Ann sees George and Gino watching the bank, and deduces that they are planning a robbery. She confronts George, who claims that he will use the money to return to school and straighten out his life. Ann still feels too much affection for George to notify the police, but she goes to the Southwest Bank at night and writes a warning about the impending robbery on its window. Willy saw George and Ann together, enabling Egan to trace the source of the message. The gang invades Ann's apartment, with Egan demanding that she leave town until the heist has been completed. Both Gino and George fail to stand up for Ann, letting Egan and Willy carry her away. As the three leave the apartment building, Egan has a flashback to his mother's murder and throws Ann to her death off the fire escape.

Feeling personally betrayed by George, Egan orders him to participate directly in the robbery while Willy drives the car.

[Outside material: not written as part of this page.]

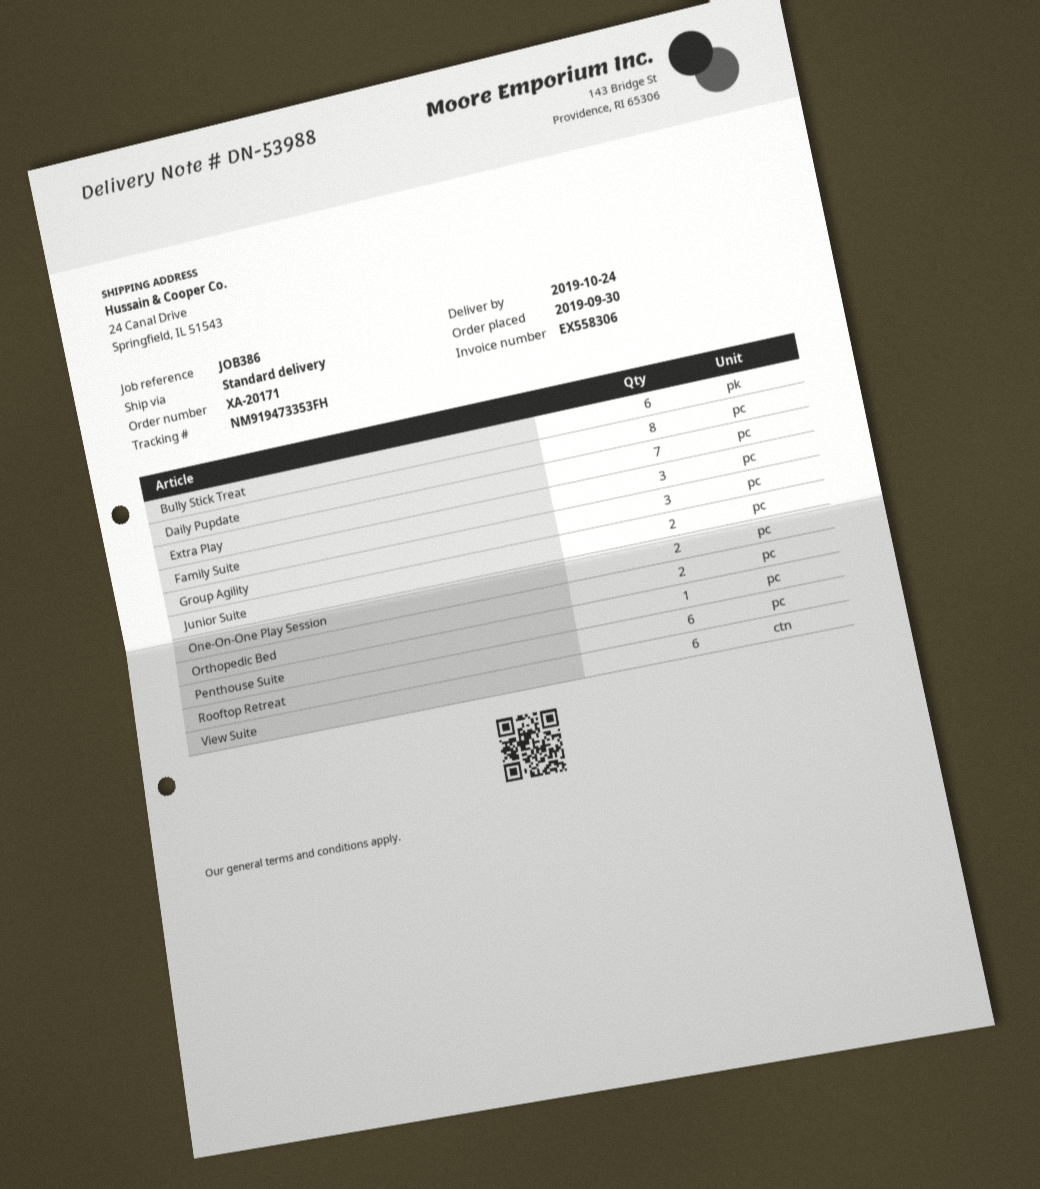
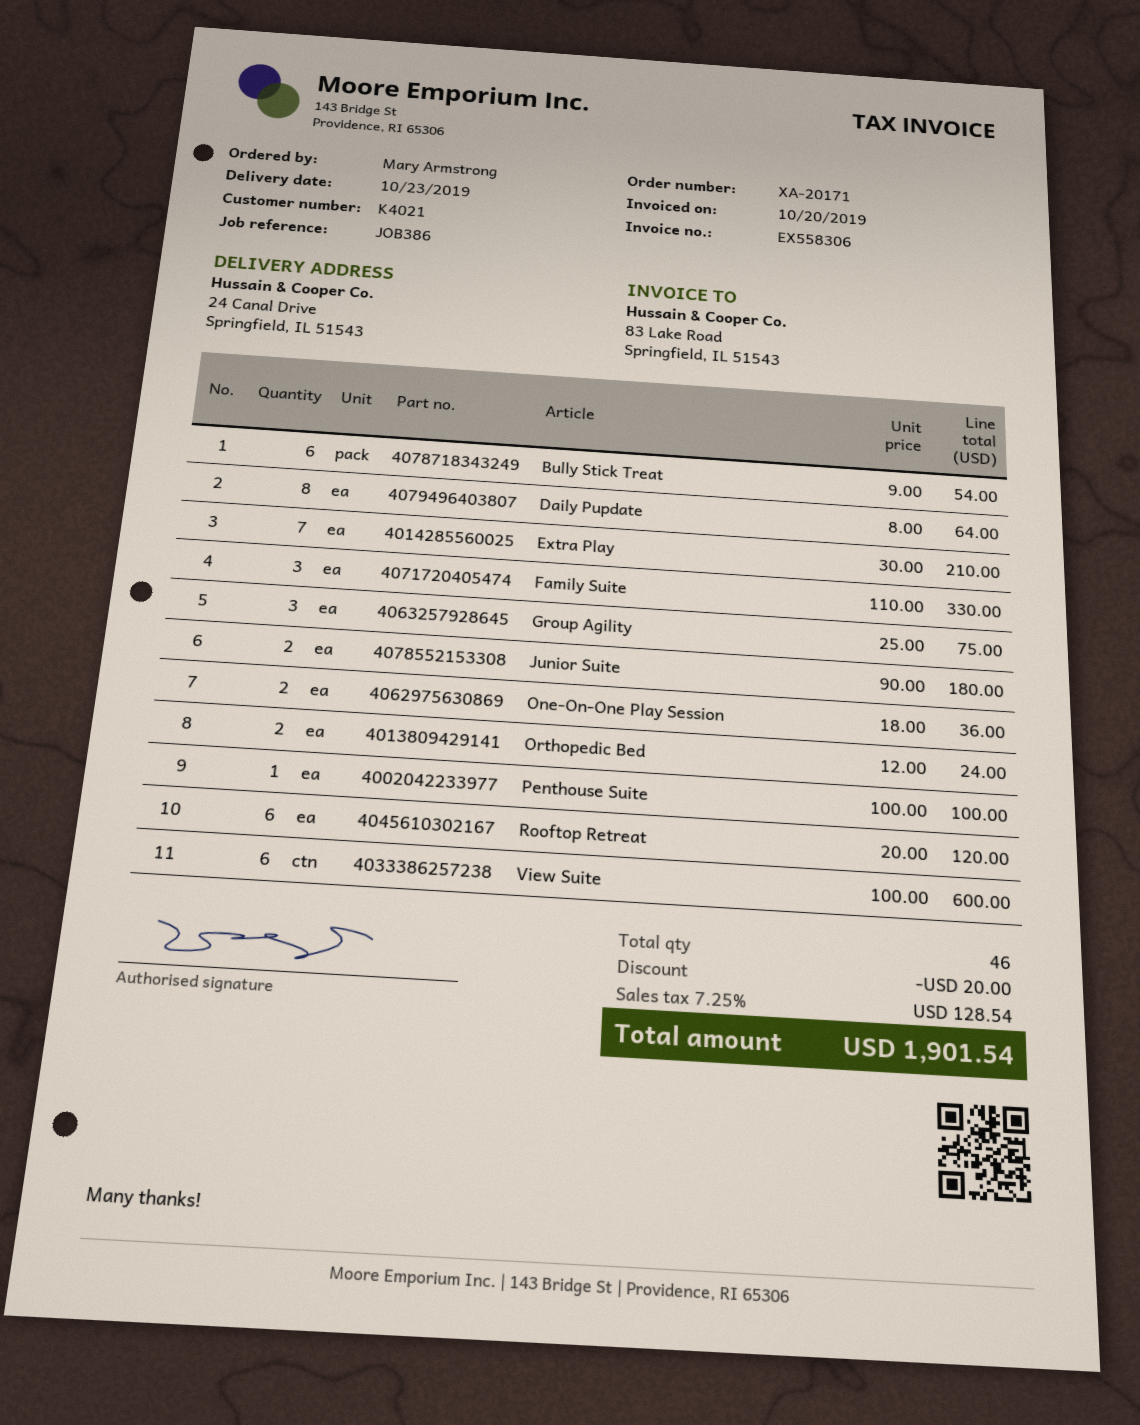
delivery date: 2019-10-24 -> 2019-10-23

They neglected to bring a police-frequency scanner and are unaware that the bank had relocated a switchboard from the lobby, elements that foil key aspects of their plan. An employee triggers the silent alarm, and police swarm the bank exterior. Willy flees in the car, leaving the other robbers stranded. As the gang try to work out their next move, Egan inadvertently reveals that he killed Ann. He forces his way out of the bank, using a teller as a human shield, but is shot down by the police. Gino commits suicide in the basement vault.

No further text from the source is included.